Text (Pre-)Processing

normalize.normalize_hyphenated_words

Normalize words in text that have been split across lines by a hyphen for visual consistency (aka hyphenated) by joining the pieces back together, sans hyphen and whitespace.

normalize.normalize_quotation_marks

Normalize all “fancy” single- and double-quotation marks in text to just the basic ASCII equivalents.

normalize.normalize_repeating_chars

Normalize repeating characters in text by truncating their number of consecutive repetitions to maxn.

normalize.normalize_unicode

Normalize unicode characters in text into canonical forms.

normalize.normalize_whitespace

Replace all contiguous zero-width spaces with an empty string, line-breaking spaces with a single newline, and non-breaking spaces with a single space, then strip any leading/trailing whitespace.

remove.remove_accents

Remove accents from any accented unicode characters in text, either by replacing them with ASCII equivalents or removing them entirely.

remove.remove_punctuation

Remove punctuation from text by replacing all instances of marks with whitespace.

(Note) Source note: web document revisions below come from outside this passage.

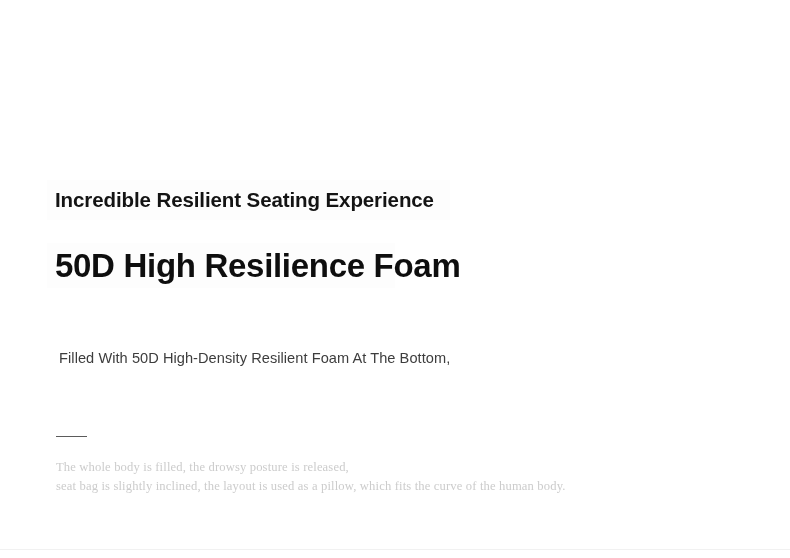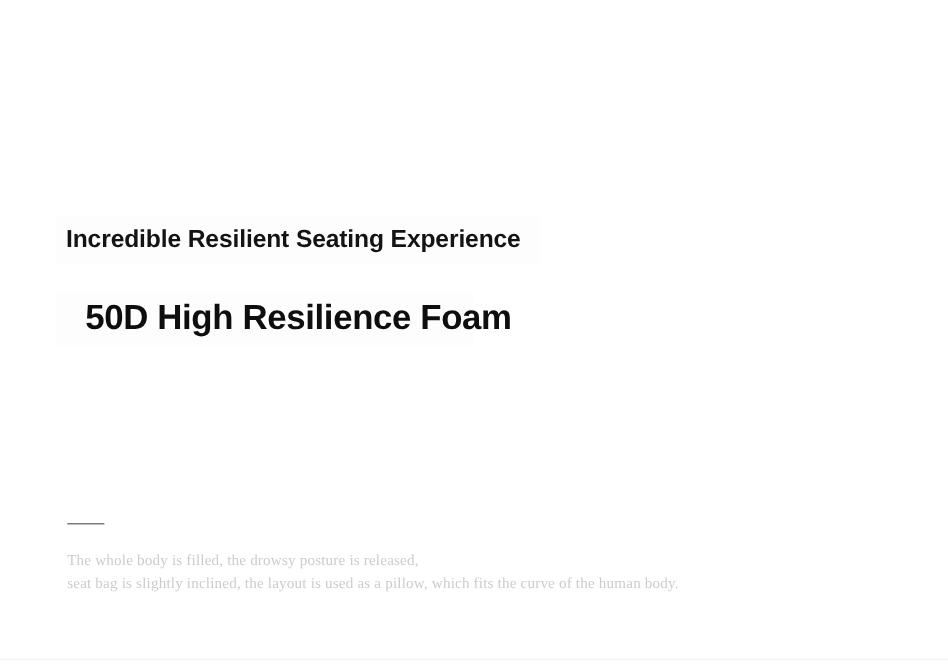--- a/index.html
+++ b/index.html
@@ -48,23 +48,23 @@
     line-height: 1;
   }
 
   #title-block {
     left: 47px;
     top: 243px;
     width: 348px;
     height: 45px;
   }
   #title-heading {
-    margin: 16px;
+    margin: 0;
     padding-left: 8px;
-    font-size: 29px;
+    font-size: 33px;
     font-weight: 700;
     letter-spacing: -0.3px;
     color: #0e0e0e;
     white-space: nowrap;
     line-height: 1;
   }
 
   
   .body-line {
     position: absolute;
@@ -123,20 +123,21 @@
 <div class="page">
 
   <div class="heading-block" id="eyebrow-block">
     <h2 id="eyebrow-heading">Incredible Resilient Seating Experience</h2>
   </div>
 
   <div class="heading-block" id="title-block">
     <h1 id="title-heading">50D High Resilience Foam</h1>
   </div>
 
+  <div class="body-line" id="body-line-1"> Filled With 50D High-Density Resilient Foam At The Bottom,</div>
 
 
   <hr id="divider">
 
   <div class="caption-line" id="caption-line-1">The whole body is filled, the drowsy posture is released,</div>
 
   <div class="caption-line" id="caption-line-2">seat bag is slightly inclined, the layout is used as a pillow, which fits the curve of the human body.</div>
 
   <hr id="bottom-rule">
 

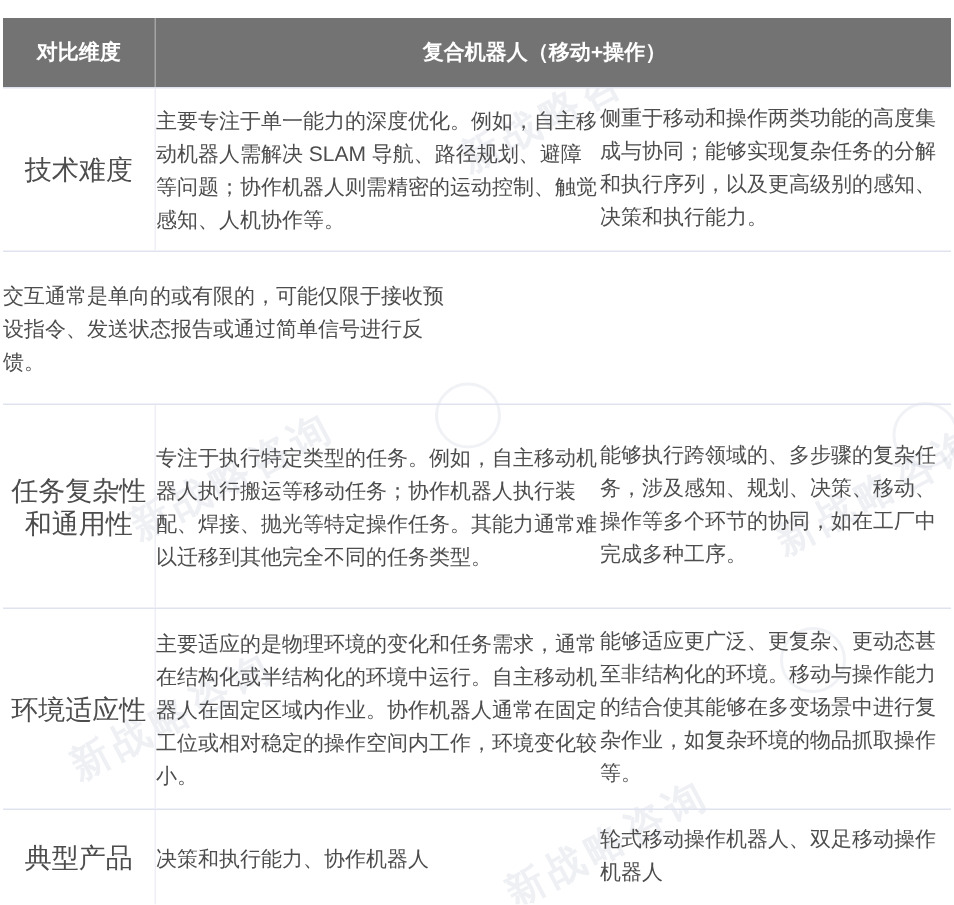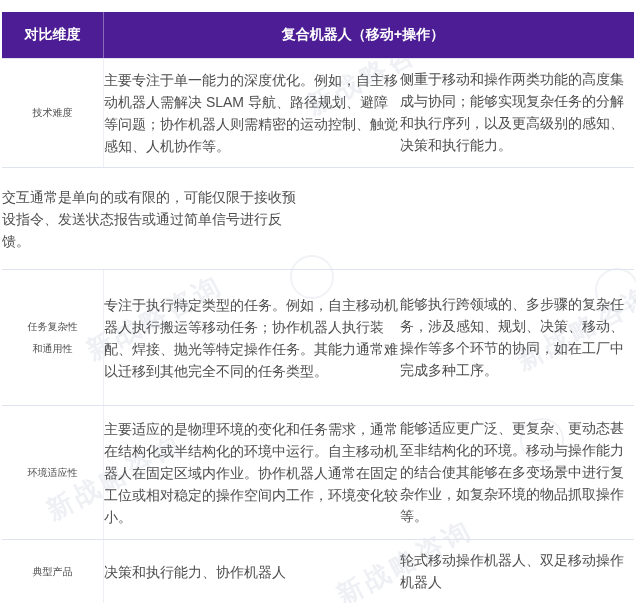--- a/index.html
+++ b/index.html
@@ -39,21 +39,21 @@
     border-radius: 50%;
   }
   
   .tbl {
     position: relative;
     z-index: 2;
     margin: 12px 2px 0 2px;
   }
   .header-row {
     display: flex;
-    background: #4c1d95;
+    background: #737373;
     height: 46px;
     align-items: center;
   }
   .h-cell {
     color: #ffffff;
     font-size: 14px;
     font-weight: bold;
     text-align: center;
   }
   .c1 { width: 101px; flex: 0 0 101px; }
@@ -67,21 +67,21 @@
     box-sizing: border-box;
   }
   .row:first-of-type { border-top: none; }
   .row .c1 {
     align-self: stretch;
     display: flex;
     align-items: center;
     justify-content: center;
     text-align: center;
     color: #4d4d4d;
-    font-size: 10px;
+    font-size: 18px;
     white-space: pre-line;
     line-height: 22px;
     border-right: 1px solid #eef0f6;
   }
   .cell-text {
     color: #4d4d4d;
     font-size: 14px;
     line-height: 22px;
     padding: 10px 0;
   }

replace.replace_currency_symbols

Replace all currency symbols in text with replace_with.

replace.replace_emails

Replace all email addresses in text with replace_with.

replace.replace_emojis

Replace all emoji and pictographs in text with replace_with.

replace.replace_hashtags

Replace all hashtags in text with replace_with.

replace.replace_numbers

Replace all numbers in text with replace_with.

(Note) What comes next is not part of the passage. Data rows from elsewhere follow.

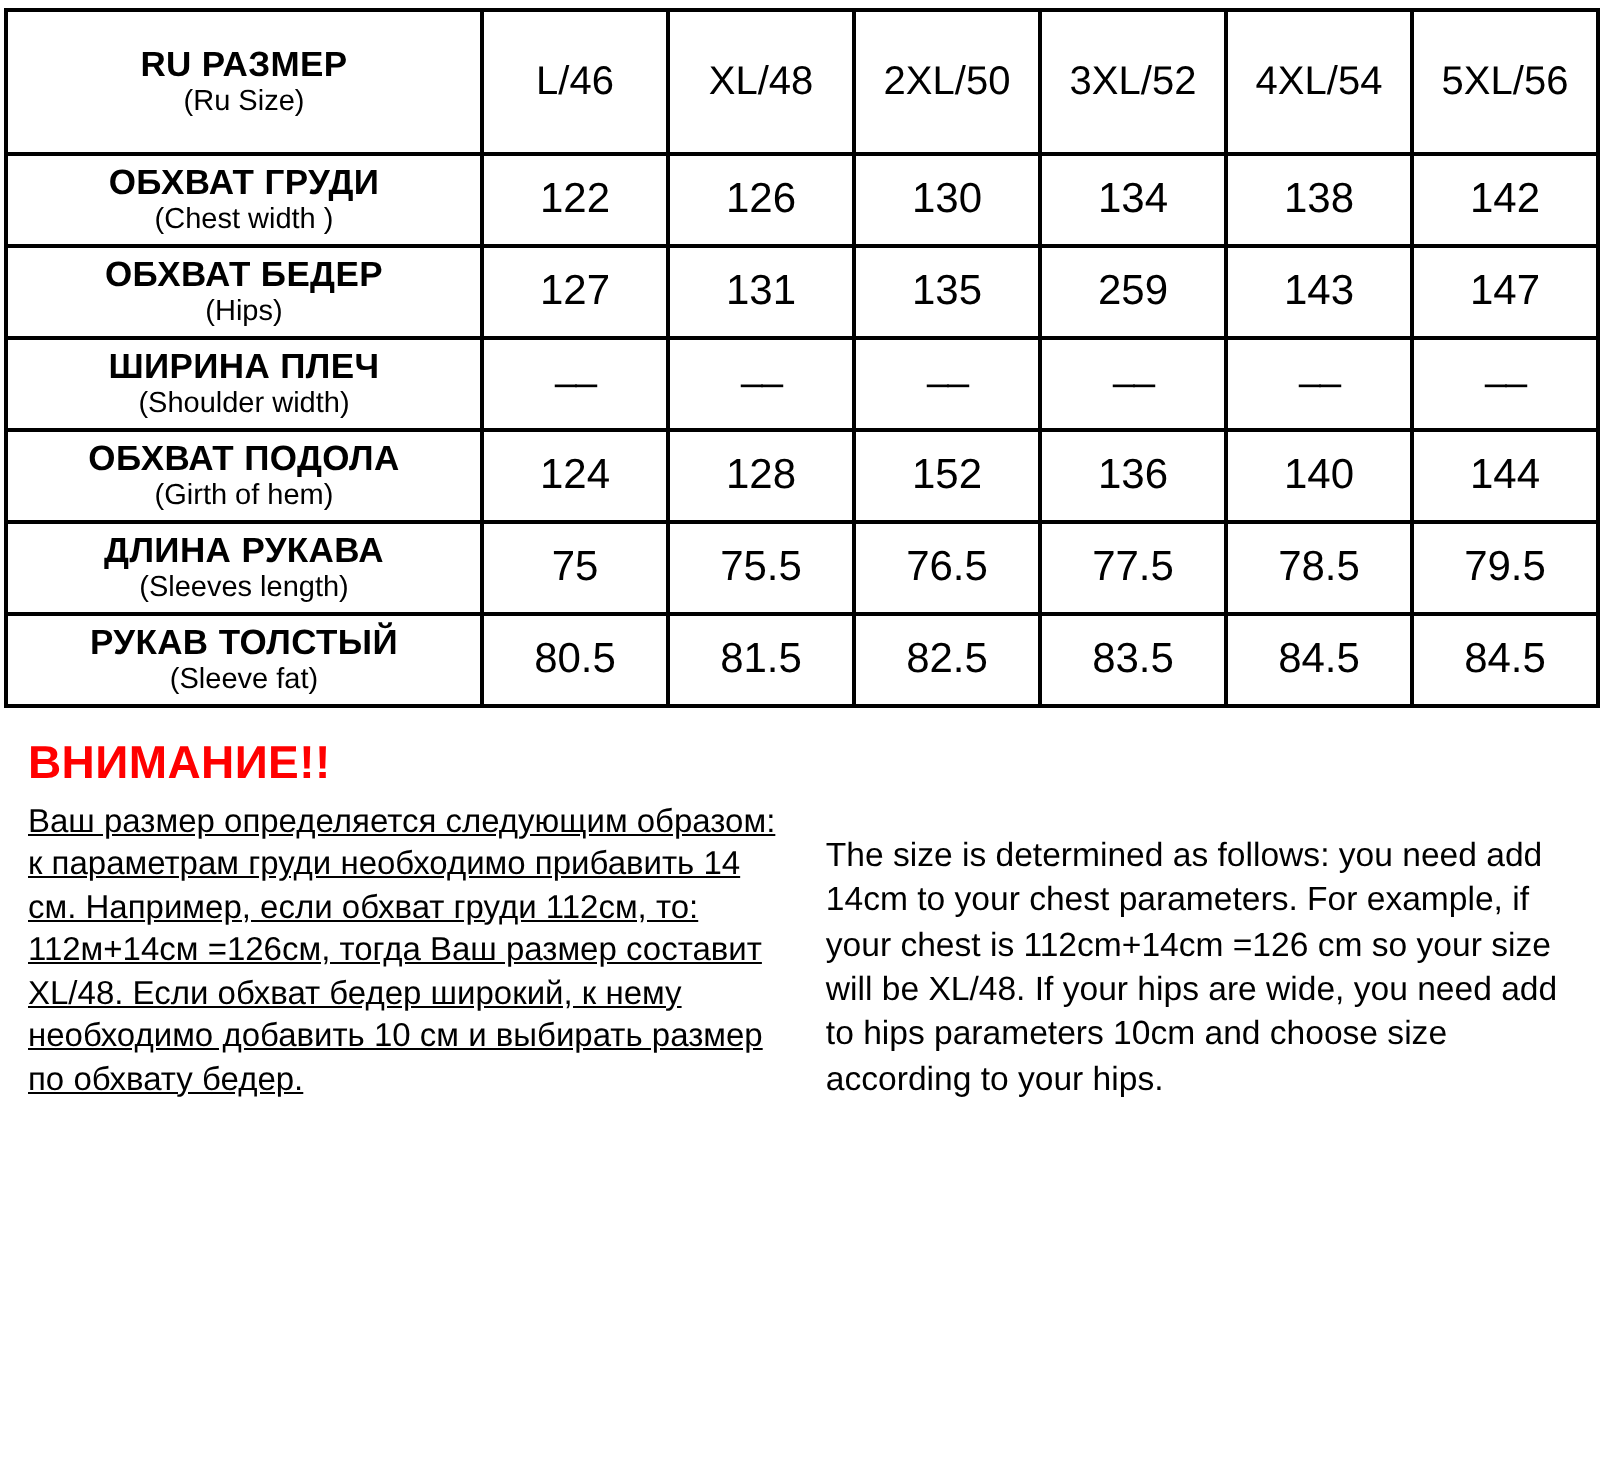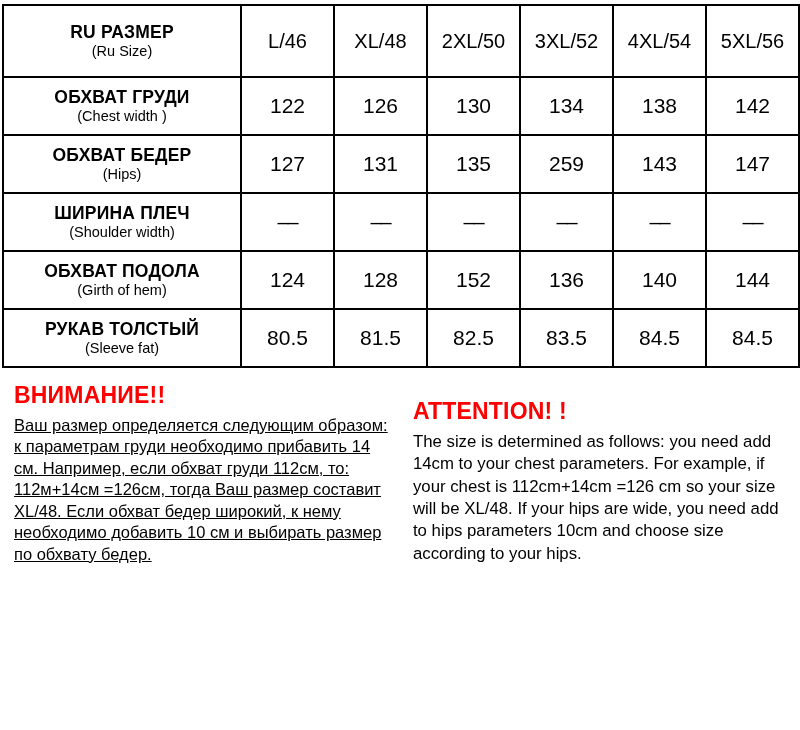--- a/index.html
+++ b/index.html
@@ -52,21 +52,21 @@
   }
   .label-en {
     font-size: 14.5px;
     font-weight: normal;
     display: block;
     margin-top: 1px;
   }
   .head-label .label-ru { font-size: 17.5px; }
   .value-cell {
     font-size: 21px;
-    height: 58px;
+    height: 46px;
     margin-top: 30px;
   }
   .size-head {
     font-size: 20px;
     height: 72px;
   }
   .dash {
     font-size: 20px;
     letter-spacing: -1px;
   }
@@ -178,38 +178,49 @@
           </td>
           <td class="value-cell">124</td>
           <td class="value-cell">128</td>
           <td class="value-cell">152</td>
           <td class="value-cell">136</td>
           <td class="value-cell">140</td>
           <td class="value-cell">144</td>
         </tr>
         <tr>
           <td class="label-cell">
+            <span class="label-ru">ДЛИНА РУКАВА</span>
+            <span class="label-en">(Sleeves length)</span>
+          </td>
+          <td class="value-cell">75</td>
+          <td class="value-cell">75.5</td>
+          <td class="value-cell">76.5</td>
+          <td class="value-cell">77.5</td>
+          <td class="value-cell">78.5</td>
+          <td class="value-cell">79.5</td>
+        </tr>
+        <tr>
+          <td class="label-cell">
             <span class="label-ru">РУКАВ ТОЛСТЫЙ</span>
             <span class="label-en">(Sleeve fat)</span>
           </td>
           <td class="value-cell">80.5</td>
           <td class="value-cell">81.5</td>
           <td class="value-cell">82.5</td>
           <td class="value-cell">83.5</td>
           <td class="value-cell">84.5</td>
           <td class="value-cell">84.5</td>
         </tr>
       </tbody>
     </table>
   </div>
 
   <div class="notes">
     <div class="note-col ru">
       <div class="note-title">ВНИМАНИЕ!!</div>
       <div class="note-body">Ваш размер определяется следующим образом: к параметрам груди необходимо прибавить 14 см. Например, если обхват груди  112см, то: 112м+14см =126см, тогда Ваш размер составит XL/48. Если обхват бедер широкий, к нему необходимо добавить 10 см и выбирать размер по обхвату бедер.</div>
     </div>
     <div class="note-col en">
-      <div class="note-title">ATTENTION! !</div>
       <div class="note-body">The size is determined as follows: you need add 14cm to your chest parameters. For example, if your chest is 112cm+14cm =126 cm so your size will be XL/48. If your hips are wide, you need add to hips parameters 10cm and choose size according to your hips.</div>
     </div>
   </div>
 
 </div>
 
 </body></html>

replace.replace_phone_numbers

Replace all phone numbers in text with replace_with.

replace.replace_urls

Replace all URLs in text with replace_with.

replace.replace_user_handles

Replace all user handles in text with replace_with.

Normalize

textacy.preprocessing.normalize: Normalize aspects of raw text that may vary in problematic ways.

textacy.preprocessing.normalize.normalize_hyphenated_words(text: str)str[source]

Normalize words in text that have been split across lines by a hyphen for visual consistency (aka hyphenated) by joining the pieces back together, sans hyphen and whitespace.

textacy.preprocessing.normalize.normalize_quotation_marks(text: str)str[source]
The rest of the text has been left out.